5.2 Licensing and 48-Hour Notice
All Agents are responsible for keeping their license active and in good standing. Agents shall notify Pro Forma within 48 hours of any changes to their licensing status or brokerage affiliation.
6. Termination
If either party breaches a material provision of this Agreement, the other party may terminate this Agreement upon five (5) days' notice, unless the breach is cured within the notice period. Either party may terminate this Agreement upon ten (10) days' notice. Sections 1.3, 2, 3, 4, and 7 of this Agreement and any remedies for breach of this Agreement shall survive any termination or expiration. Company may communicate the obligations contained in this Agreement to any other (or potential) client or employer of Agent.

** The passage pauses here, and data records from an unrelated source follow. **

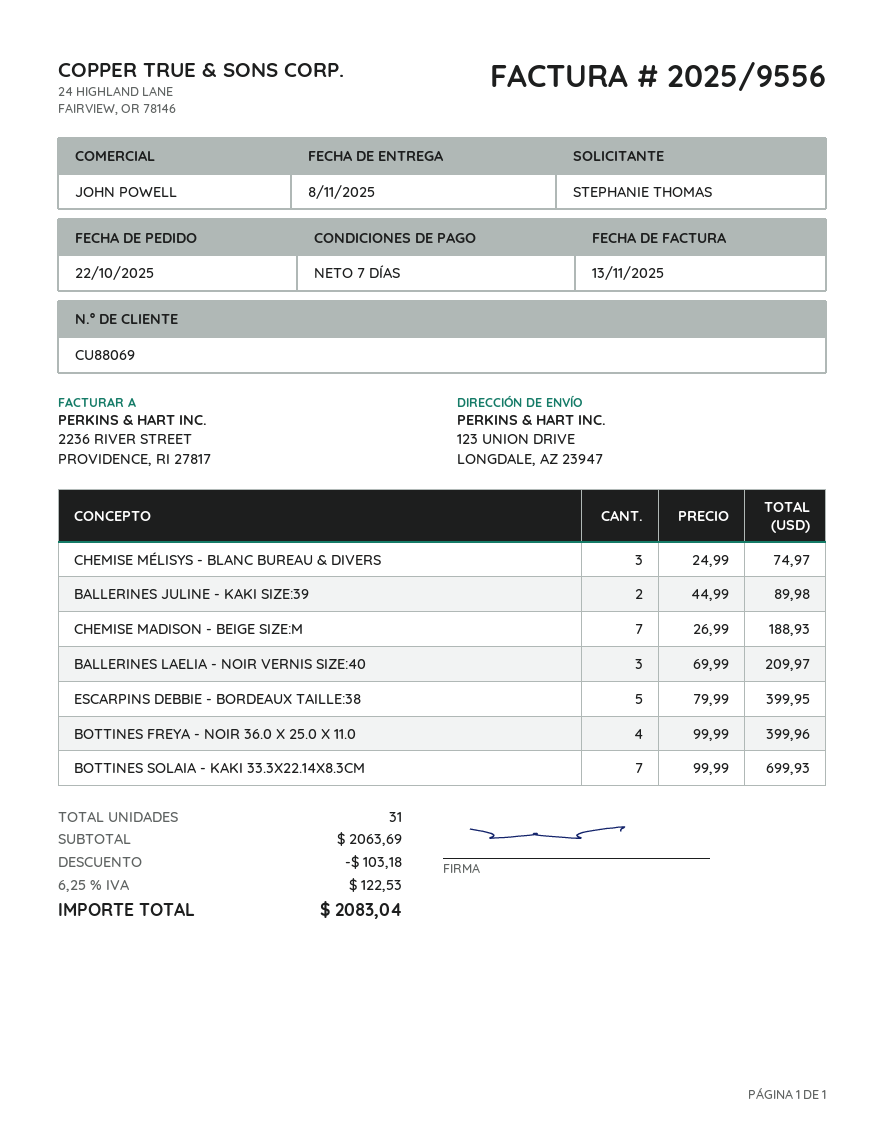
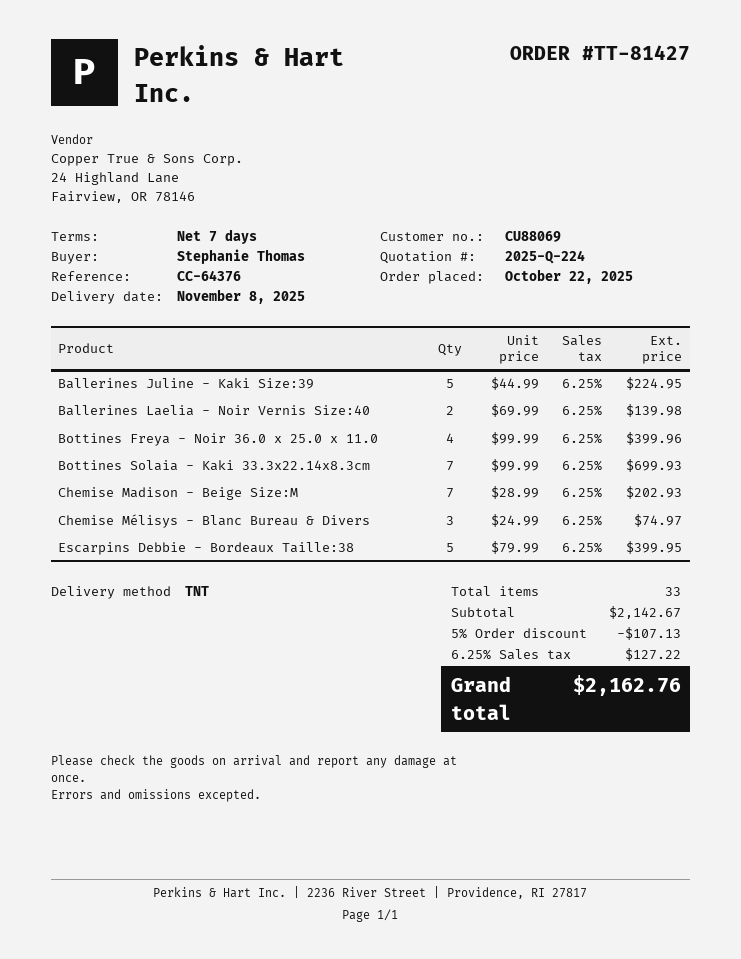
BALLERINES JULINE - KAKI SIZE:39: 2 x 44.99 = 89.98 -> 5 x 44.99 = 224.95
CHEMISE MADISON - BEIGE SIZE:M: 7 x 26.99 = 188.93 -> 7 x 28.99 = 202.93
BALLERINES LAELIA - NOIR VERNIS SIZE:40: 3 x 69.99 = 209.97 -> 2 x 69.99 = 139.98
total quantity: 31 -> 33
subtotal: 2063.69 -> 2142.67
discount: 103.18 -> 107.13
tax: 6.25% = 122.53 -> 6.25% = 127.22
total: 2083.04 -> 2162.76

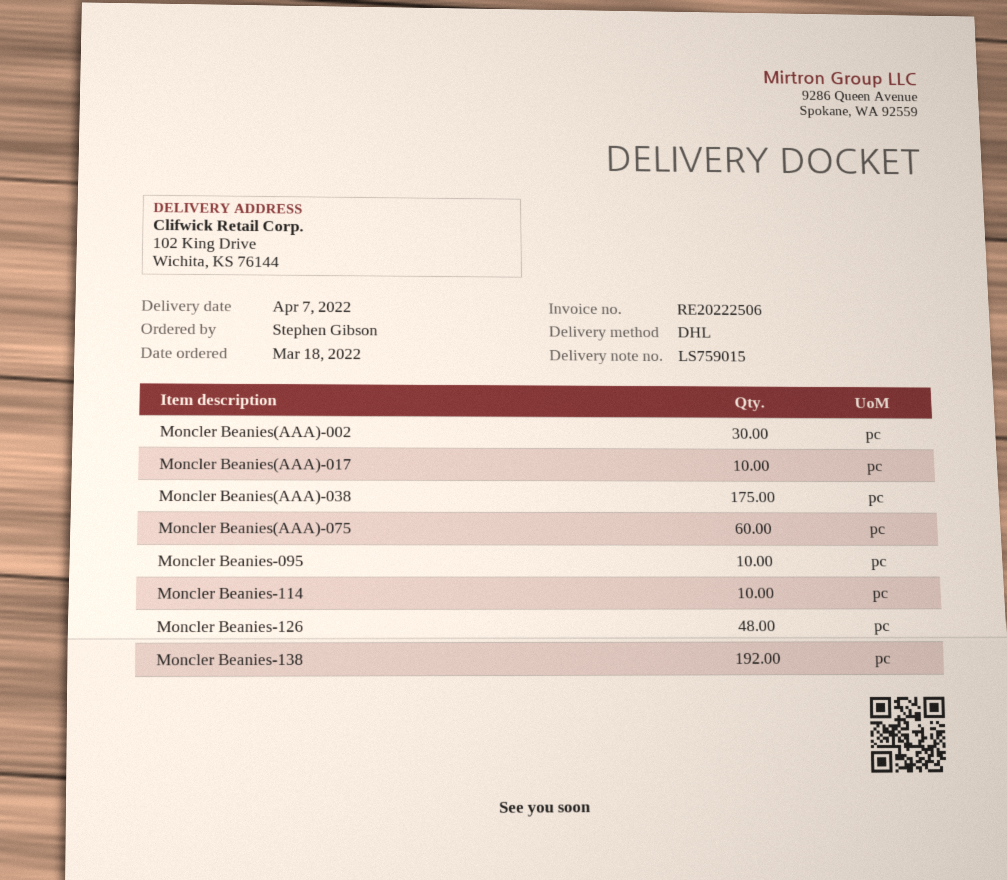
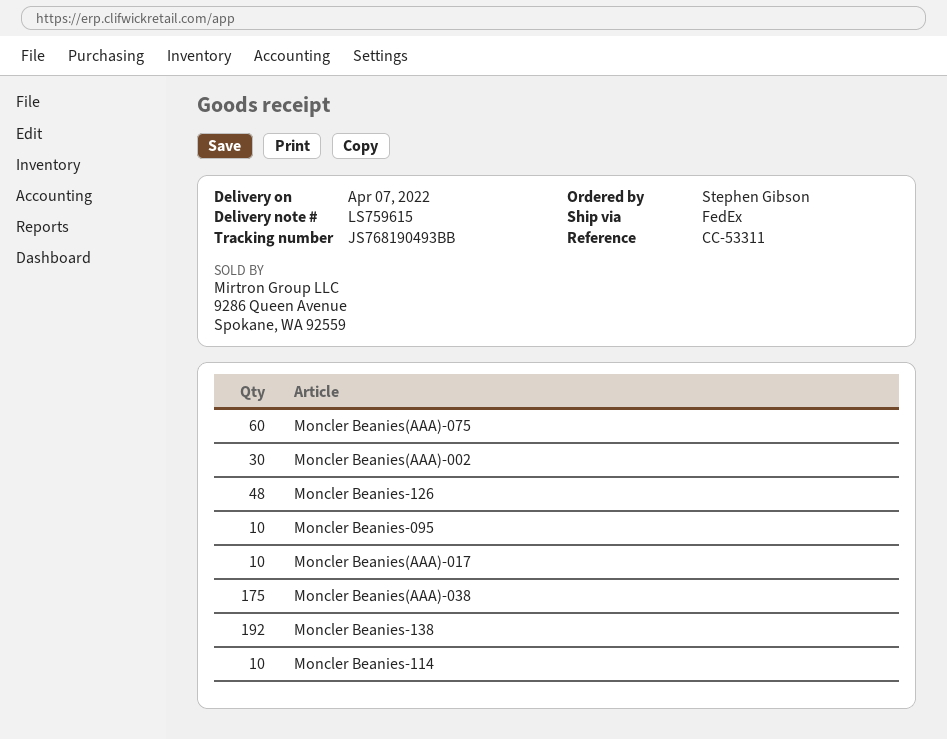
delivery note number: LS759015 -> LS759615
shipping method: DHL -> FedEx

7. Independent Contractor Status
Notwithstanding any provision hereof, Agent is an independent contractor and is not an employee, partner or joint venturer of Company and shall not bind nor attempt to bind Company to any contract. Agent shall accept any directions issued by Company pertaining to the goals to be attained and the results to be achieved by Agent, but Agent shall be solely responsible for the manner and hours in which the Services are performed under this Agreement. Agent shall not be eligible to participate in any of Company's employee benefit plans, fringe benefit programs, group insurance arrangements or similar programs. Company shall not provide workers' compensation, disability insurance, Social Security or unemployment compensation coverage or any other statutory benefit to Agent. Agent shall comply at Agent's expense with all applicable provisions of workers' compensation laws, unemployment compensation laws, federal Social Security law, the Fair Labor Standards Act, federal, state and local income tax laws, and all other applicable federal, state and local laws, regulations and codes relating to terms and conditions of employment required to be fulfilled by employers or independent contractors. Agent will ensure that its employees, contractors and others involved in the Services, if any, are bound in writing to the foregoing, and to all of Agent's obligations under any provision of this Agreement, for Company's benefit and Agent will be responsible for any noncompliance by them. Agent agrees to indemnify Company from any and all claims, damages, liability, settlement, attorneys' fees and expenses, as incurred, on account of the foregoing or any breach of this Agreement or any other action or inaction by or for or on behalf of Agent.